• **EXERCISE INSTRUCTIONS**:
Filter the material, keeping only lines with the word "letter".
━━━━━ MATERIAL SHOWN ━━━━━
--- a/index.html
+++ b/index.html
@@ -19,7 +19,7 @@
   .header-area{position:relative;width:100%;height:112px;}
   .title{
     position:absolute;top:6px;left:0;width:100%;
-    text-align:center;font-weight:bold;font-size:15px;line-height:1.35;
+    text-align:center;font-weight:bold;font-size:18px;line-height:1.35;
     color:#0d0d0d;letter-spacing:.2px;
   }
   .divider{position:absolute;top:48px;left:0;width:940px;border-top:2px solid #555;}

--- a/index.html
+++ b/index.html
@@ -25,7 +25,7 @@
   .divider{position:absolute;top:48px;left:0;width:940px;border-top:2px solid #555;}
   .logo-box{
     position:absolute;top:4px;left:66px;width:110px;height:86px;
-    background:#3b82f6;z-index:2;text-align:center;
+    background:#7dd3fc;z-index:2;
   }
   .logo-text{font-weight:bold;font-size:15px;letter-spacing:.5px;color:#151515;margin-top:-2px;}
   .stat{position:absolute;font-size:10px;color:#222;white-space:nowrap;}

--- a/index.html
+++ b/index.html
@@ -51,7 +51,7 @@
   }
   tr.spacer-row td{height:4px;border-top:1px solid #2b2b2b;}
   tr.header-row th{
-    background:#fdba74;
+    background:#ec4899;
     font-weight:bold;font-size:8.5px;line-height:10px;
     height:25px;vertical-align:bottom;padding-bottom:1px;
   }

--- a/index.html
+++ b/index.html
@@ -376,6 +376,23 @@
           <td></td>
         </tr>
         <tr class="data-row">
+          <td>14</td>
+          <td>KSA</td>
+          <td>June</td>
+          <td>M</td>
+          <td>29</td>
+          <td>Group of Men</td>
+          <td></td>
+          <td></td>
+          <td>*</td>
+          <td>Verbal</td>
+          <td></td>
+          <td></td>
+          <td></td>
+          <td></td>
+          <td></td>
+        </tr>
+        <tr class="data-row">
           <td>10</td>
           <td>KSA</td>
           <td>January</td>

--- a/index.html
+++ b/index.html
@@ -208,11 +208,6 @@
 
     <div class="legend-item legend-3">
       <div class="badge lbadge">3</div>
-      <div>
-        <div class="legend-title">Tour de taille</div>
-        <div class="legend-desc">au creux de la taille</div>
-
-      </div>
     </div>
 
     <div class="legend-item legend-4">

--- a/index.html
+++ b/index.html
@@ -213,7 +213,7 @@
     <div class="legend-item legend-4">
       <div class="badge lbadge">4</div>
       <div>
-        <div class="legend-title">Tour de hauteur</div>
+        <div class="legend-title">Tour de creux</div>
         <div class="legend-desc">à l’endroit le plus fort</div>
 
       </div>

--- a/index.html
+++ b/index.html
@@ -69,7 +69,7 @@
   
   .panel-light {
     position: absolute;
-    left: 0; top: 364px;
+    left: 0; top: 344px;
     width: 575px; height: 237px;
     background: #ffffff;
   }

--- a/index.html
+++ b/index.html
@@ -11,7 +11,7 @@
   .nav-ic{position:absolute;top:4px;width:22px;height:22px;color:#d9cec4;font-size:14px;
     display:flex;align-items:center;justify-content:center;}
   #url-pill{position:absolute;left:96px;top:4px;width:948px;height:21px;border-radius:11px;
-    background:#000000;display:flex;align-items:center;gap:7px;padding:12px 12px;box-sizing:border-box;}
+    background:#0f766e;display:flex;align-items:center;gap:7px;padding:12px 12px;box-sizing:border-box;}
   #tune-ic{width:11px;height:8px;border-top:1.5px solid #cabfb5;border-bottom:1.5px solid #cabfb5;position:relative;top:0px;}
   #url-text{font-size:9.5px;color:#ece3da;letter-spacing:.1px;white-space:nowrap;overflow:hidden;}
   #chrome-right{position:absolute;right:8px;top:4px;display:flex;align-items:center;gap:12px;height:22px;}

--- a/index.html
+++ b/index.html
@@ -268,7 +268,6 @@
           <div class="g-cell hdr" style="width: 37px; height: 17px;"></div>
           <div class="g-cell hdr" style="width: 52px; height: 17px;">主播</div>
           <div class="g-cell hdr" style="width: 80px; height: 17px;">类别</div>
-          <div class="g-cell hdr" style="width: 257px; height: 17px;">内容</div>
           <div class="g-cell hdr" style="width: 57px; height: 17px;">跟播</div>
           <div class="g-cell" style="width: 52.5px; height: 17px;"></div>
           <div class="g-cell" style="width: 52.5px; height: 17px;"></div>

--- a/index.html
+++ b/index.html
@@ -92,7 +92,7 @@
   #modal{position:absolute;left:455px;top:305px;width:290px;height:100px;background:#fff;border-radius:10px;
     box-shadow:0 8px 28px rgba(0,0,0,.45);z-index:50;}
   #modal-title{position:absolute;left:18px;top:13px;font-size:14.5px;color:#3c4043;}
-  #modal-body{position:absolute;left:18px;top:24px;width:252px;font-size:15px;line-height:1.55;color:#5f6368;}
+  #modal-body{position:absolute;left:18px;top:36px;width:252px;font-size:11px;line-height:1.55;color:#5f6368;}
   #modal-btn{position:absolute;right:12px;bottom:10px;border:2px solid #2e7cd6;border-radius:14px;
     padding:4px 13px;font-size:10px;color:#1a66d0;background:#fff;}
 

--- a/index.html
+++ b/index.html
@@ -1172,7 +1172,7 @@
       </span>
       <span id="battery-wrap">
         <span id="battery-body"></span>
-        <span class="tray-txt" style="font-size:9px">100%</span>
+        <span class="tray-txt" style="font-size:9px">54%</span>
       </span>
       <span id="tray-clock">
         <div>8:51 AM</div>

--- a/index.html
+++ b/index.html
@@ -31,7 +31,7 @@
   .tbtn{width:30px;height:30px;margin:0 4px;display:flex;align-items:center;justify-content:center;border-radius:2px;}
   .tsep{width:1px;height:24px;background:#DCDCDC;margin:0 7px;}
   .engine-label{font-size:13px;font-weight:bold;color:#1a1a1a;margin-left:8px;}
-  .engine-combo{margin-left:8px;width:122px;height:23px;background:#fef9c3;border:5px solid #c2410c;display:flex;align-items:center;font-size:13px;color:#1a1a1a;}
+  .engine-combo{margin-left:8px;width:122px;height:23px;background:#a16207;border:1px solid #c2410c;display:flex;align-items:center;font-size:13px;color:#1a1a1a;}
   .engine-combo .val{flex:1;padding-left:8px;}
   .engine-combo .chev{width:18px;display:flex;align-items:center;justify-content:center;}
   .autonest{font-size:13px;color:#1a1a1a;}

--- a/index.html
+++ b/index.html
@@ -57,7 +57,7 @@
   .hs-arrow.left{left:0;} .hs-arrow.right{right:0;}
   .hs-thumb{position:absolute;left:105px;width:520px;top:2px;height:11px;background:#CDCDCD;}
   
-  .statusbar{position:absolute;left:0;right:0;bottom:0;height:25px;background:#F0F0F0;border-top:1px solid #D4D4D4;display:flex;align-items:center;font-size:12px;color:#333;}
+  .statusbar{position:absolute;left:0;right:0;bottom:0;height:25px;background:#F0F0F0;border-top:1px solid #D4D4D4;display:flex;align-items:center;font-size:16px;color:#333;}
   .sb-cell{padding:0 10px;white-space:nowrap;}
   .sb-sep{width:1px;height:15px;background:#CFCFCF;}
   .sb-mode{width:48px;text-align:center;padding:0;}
━━━━━
• **TASK RESPONSE**:
     color:#0d0d0d;letter-spacing:.2px;
   .logo-text{font-weight:bold;font-size:15px;letter-spacing:.5px;color:#151515;margin-top:-2px;}
   #url-text{font-size:9.5px;color:#ece3da;letter-spacing:.1px;white-space:nowrap;overflow:hidden;}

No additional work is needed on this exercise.